[Problem requirements]: When you reach the line containing "Patriotic Flag Patch" in the data below, begin returning lines exactly as written, and stop once the line containing "total: 472.49 -> 468.95" has been returned.

[Entries shown]:
┌──
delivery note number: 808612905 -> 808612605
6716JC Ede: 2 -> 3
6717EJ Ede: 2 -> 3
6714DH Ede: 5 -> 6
└──
┌──
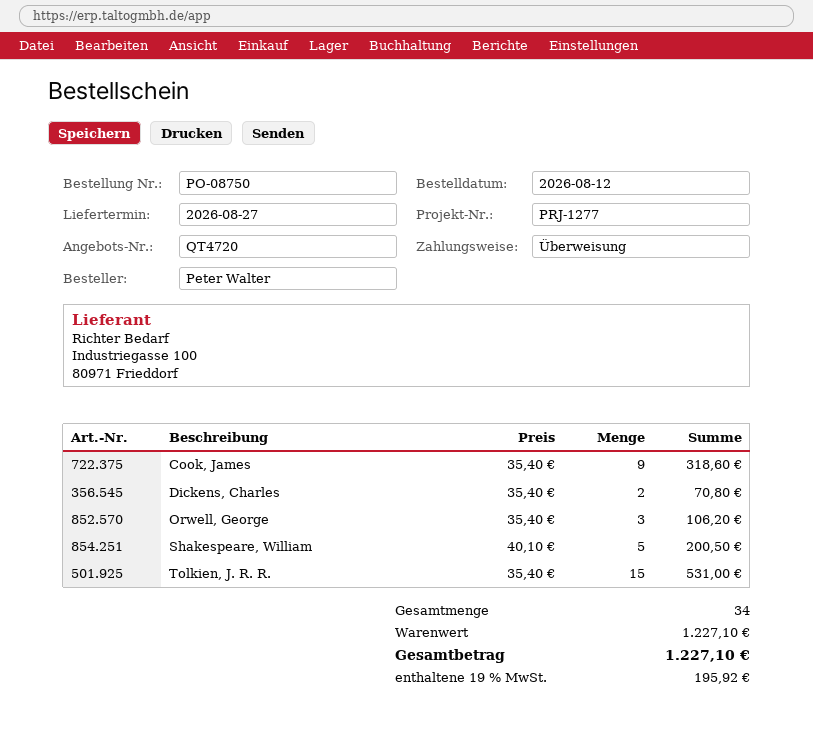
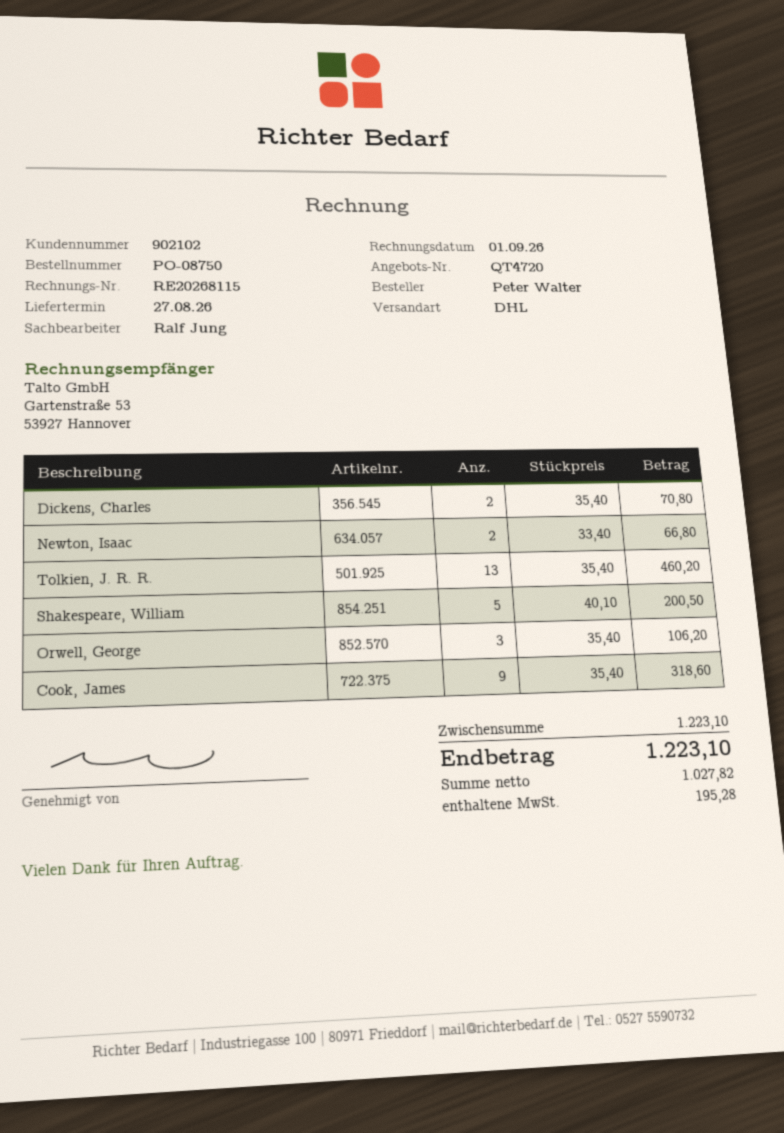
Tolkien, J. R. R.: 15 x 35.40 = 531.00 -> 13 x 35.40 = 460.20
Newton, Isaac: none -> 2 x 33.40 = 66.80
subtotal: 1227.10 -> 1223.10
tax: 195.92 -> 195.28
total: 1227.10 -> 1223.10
└──
┌──
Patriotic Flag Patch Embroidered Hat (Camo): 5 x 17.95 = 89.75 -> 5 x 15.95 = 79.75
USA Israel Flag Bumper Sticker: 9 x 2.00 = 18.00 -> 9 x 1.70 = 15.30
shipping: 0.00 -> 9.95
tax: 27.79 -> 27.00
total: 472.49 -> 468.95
└──
[Problem solution]:
Patriotic Flag Patch Embroidered Hat (Camo): 5 x 17.95 = 89.75 -> 5 x 15.95 = 79.75
USA Israel Flag Bumper Sticker: 9 x 2.00 = 18.00 -> 9 x 1.70 = 15.30
shipping: 0.00 -> 9.95
tax: 27.79 -> 27.00
total: 472.49 -> 468.95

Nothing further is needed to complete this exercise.